Roberto Martínez: "Cele? Chcemy odnieść dziewiąte zwycięstwo, a potem dziesiąte"
Cristiano Ronaldo na boisku? "Ważne jest, abyśmy przygotowali się do tego meczu z wielką jasnością. Mamy dwa mecze do mistrzostw Europy. Wszystkie mecze są zaplanowane na jutro i nie jest ważne, czy Ronaldo zagra, czy nie. Na pewno dostanie minuty".
Kilku kontuzjowanych piłkarzy to nie problem: "Międzynarodowa piłka nożna mówi nam, że listopad przynosi nam te niepowodzenia. W ostatnich sesjach treningowych mieliśmy 34 zawodników gotowych do gry w tym składzie".

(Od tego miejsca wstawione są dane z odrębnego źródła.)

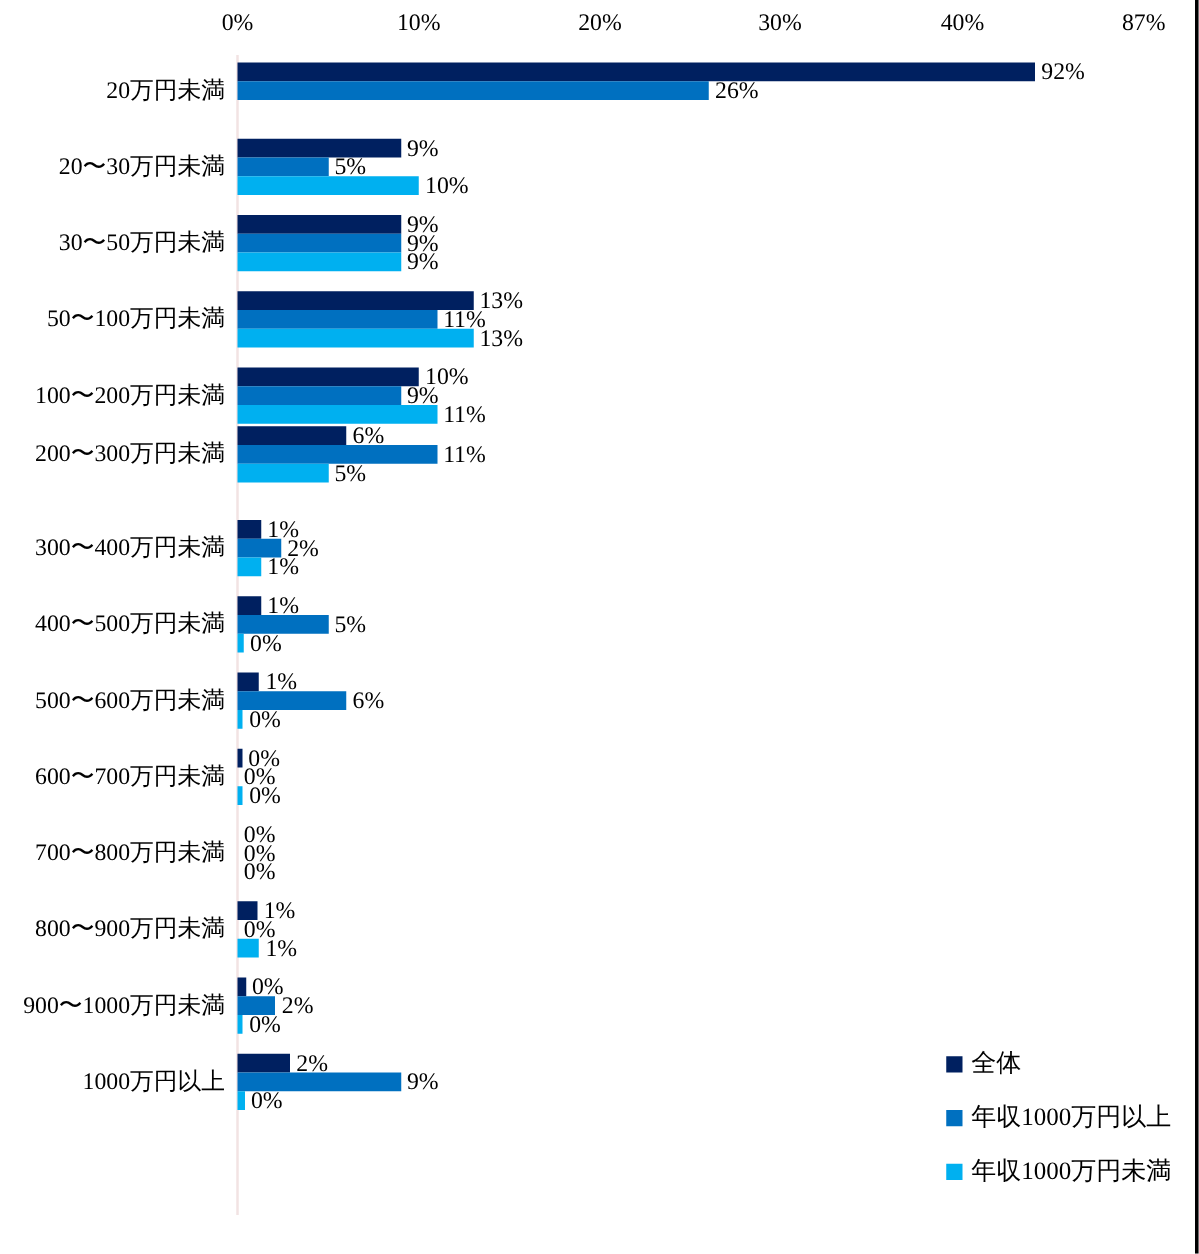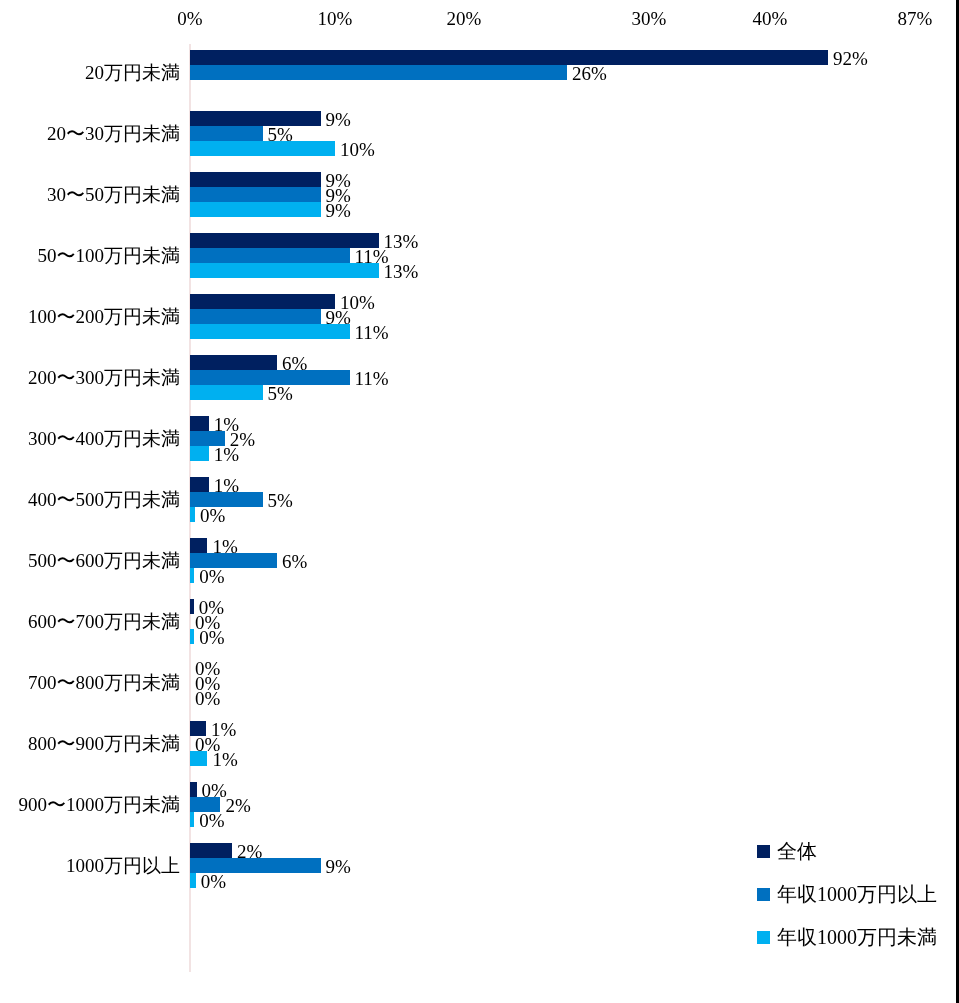--- a/index.html
+++ b/index.html
@@ -139,7 +139,7 @@
   <div id="axis-labels">
       <div class="axis-tick-label" style="left: 190px;">0%</div>
       <div class="axis-tick-label" style="left: 335px;">10%</div>
-      <div class="axis-tick-label" style="left: 464px;">20%</div>
+      <div class="axis-tick-label" style="left: 480px;">20%</div>
       <div class="axis-tick-label" style="left: 649px;">30%</div>
       <div class="axis-tick-label" style="left: 770px;">40%</div>
       <div class="axis-tick-label" style="left: 915px;">87%</div>

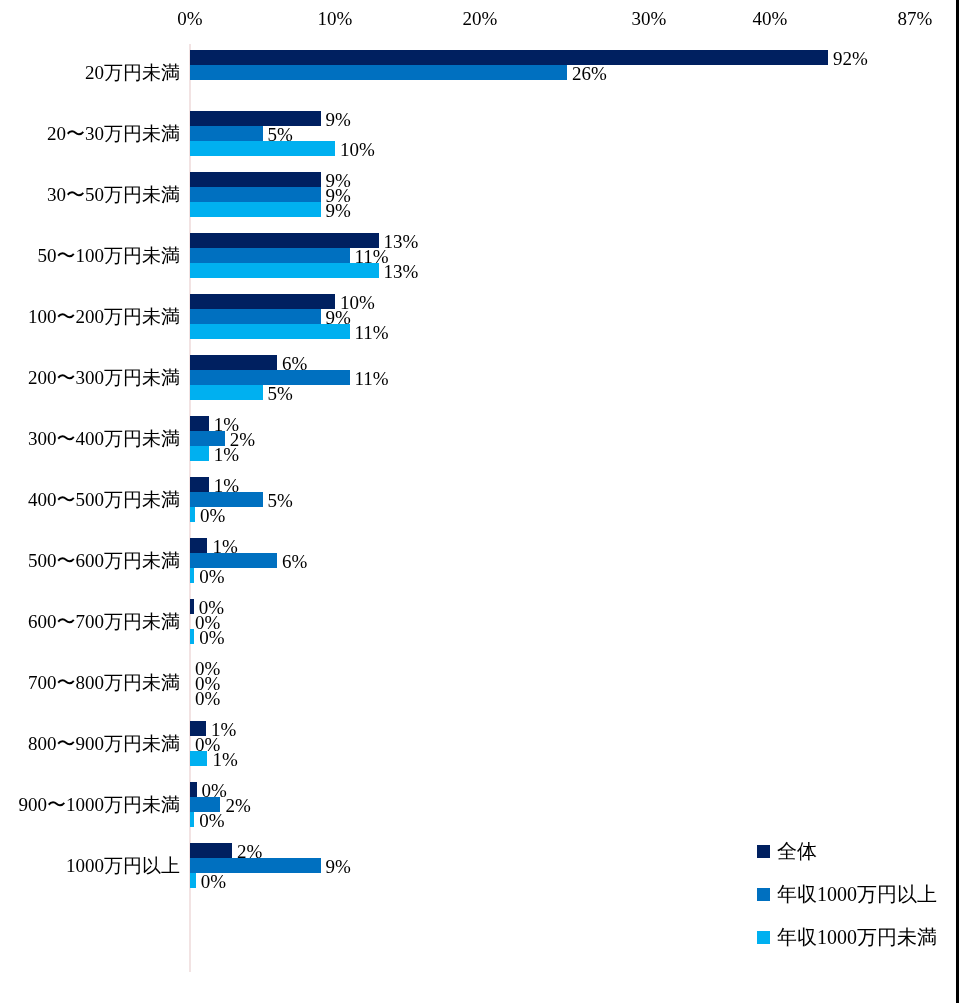--- a/index.html
+++ b/index.html
@@ -140,7 +140,7 @@
       <div class="axis-tick-label" style="left: 190px;">0%</div>
       <div class="axis-tick-label" style="left: 335px;">10%</div>
       <div class="axis-tick-label" style="left: 480px;">20%</div>
-      <div class="axis-tick-label" style="left: 649px;">30%</div>
+      <div class="axis-tick-label" style="left: 624px;">30%</div>
       <div class="axis-tick-label" style="left: 770px;">40%</div>
       <div class="axis-tick-label" style="left: 915px;">87%</div>
     </div>

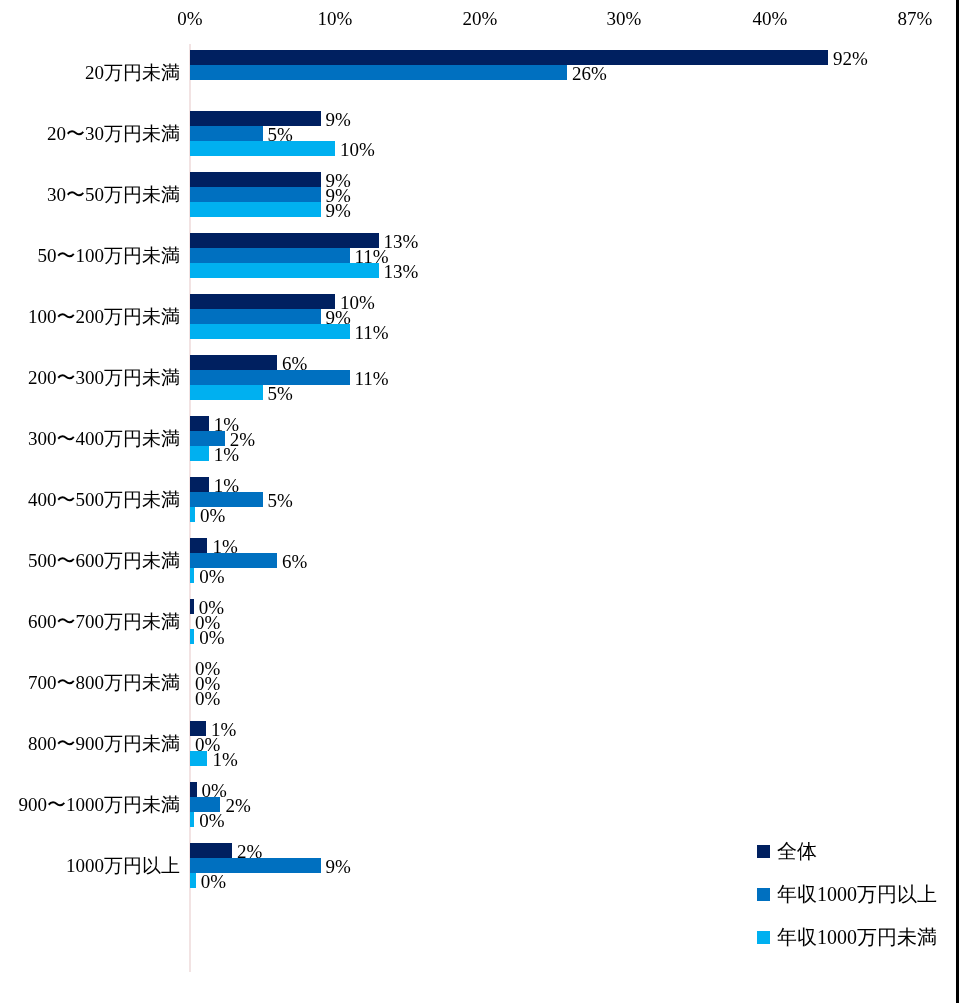--- a/index.html
+++ b/index.html
@@ -218,7 +218,7 @@
           <div class="bar-value" style="left: 164.5px;">11%</div>
         </div>
       </div>
-      <div class="cat-group" style="top: 311px; height: 45px;">
+      <div class="cat-group" style="top: 297px; height: 45px;">
         <div class="cat-label" style="top: 10.5px;">200〜300万円未満</div>
         <div class="bar-row" style="top: 0px; width: 769px;">
           <div class="bar" style="width: 87px; background: rgb(0, 32, 96);"></div>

José Sá: "To przykład ciężkiej pracy. Siedem lat ciężkiej pracy dla reprezentacji. Rui (Patrício) zagrał w kilku pierwszych meczach, potem dołączył do niego Diogo Costa, a dla (José) Sá również ważne było, by dostawać minuty. Diogo i Rui byli z niego bardzo zadowoleni. Mają świetne relacje".
Cele do końca kwalifikacji: "Teraz chcemy odnieść dziewiąte zwycięstwo, a potem dziesiąte. Mamy tylko cztery mecze, aby przygotować się do mistrzostw Europy, a jutrzejszy jest również ważny dla naszego rozwoju. Musimy kontynuować z takim samym zaangażowaniem i ciężką pracą".
Integracja debiutanta Brumy: "Poszło bardzo dobrze. Nasza szatnia bardzo dobrze wita nowych zawodników. To bardzo interesujący zawodnik z zaraźliwym uśmiechem".
Czy celem jest uczynienie Cristiano Ronaldo najlepszym strzelcem? "Nie. Ważne jest, abyśmy pracowali nad naszym systemem i rozwijali się jako zespół. Indywidualny cel musi być konsekwencją pracy zespołowej".
Czy obawia się rozluźnienia w drużynie? "Myślę, że naszym celem jest wygranie meczu. Gra w reprezentacji jest wymagająca i wymaga maksymalnego poświęcenia. Zaangażowanie musi być zawsze najlepsze, ponieważ jesteśmy pełni indywidualnej jakości i konkurencyjności. Zawodnik nigdy nie może być nieobecny".